TASK STATEMENT: Some of the lines below need repeating. Reproduce exactly those between the lines holding "- De entornos" and "- El que no", inclusive.

MATERIALS PROVIDED:
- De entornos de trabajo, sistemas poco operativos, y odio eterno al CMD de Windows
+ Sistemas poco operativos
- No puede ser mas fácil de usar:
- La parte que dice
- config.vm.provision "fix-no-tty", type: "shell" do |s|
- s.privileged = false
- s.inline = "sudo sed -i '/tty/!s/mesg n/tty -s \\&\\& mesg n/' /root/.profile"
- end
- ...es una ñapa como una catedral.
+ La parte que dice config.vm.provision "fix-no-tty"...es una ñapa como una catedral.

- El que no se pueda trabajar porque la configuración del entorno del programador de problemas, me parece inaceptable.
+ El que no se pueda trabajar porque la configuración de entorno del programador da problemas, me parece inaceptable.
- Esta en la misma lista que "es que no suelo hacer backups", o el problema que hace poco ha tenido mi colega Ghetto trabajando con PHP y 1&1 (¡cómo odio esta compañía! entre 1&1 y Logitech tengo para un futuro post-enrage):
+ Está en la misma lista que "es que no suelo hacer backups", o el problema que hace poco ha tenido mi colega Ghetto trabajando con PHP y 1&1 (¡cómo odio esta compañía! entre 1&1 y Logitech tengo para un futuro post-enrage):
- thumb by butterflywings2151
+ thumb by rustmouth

* * *

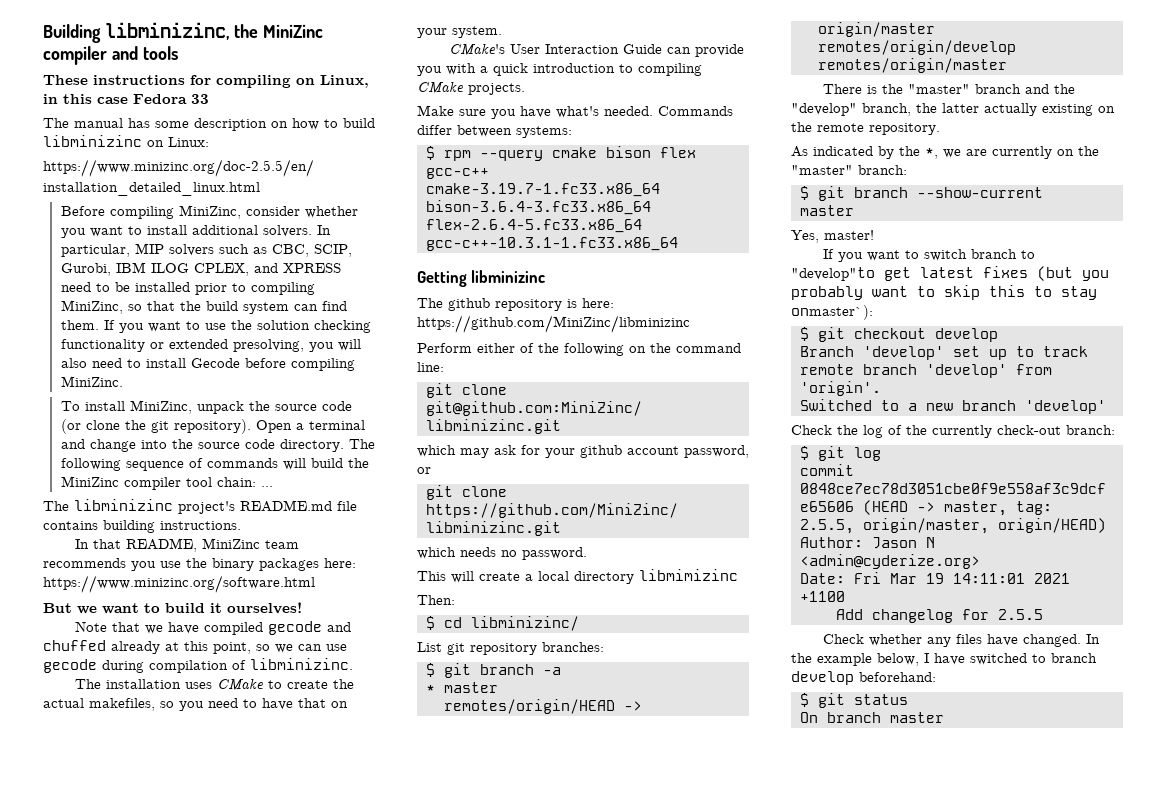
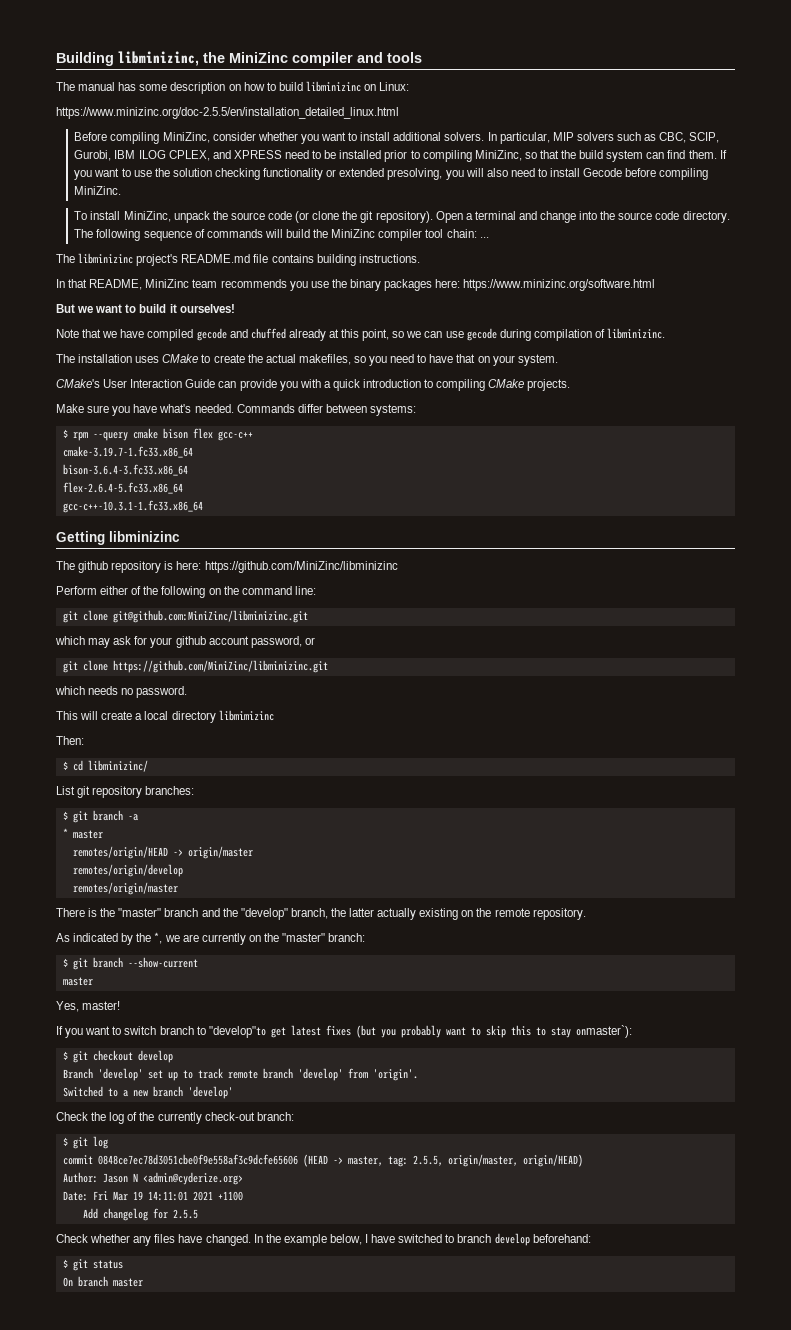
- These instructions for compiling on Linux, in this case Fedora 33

RESPONSE:
- De entornos de trabajo, sistemas poco operativos, y odio eterno al CMD de Windows
+ Sistemas poco operativos
- No puede ser mas fácil de usar:
- La parte que dice
- config.vm.provision "fix-no-tty", type: "shell" do |s|
- s.privileged = false
- s.inline = "sudo sed -i '/tty/!s/mesg n/tty -s \\&\\& mesg n/' /root/.profile"
- end
- ...es una ñapa como una catedral.
+ La parte que dice config.vm.provision "fix-no-tty"...es una ñapa como una catedral.

- El que no se pueda trabajar porque la configuración del entorno del programador de problemas, me parece inaceptable.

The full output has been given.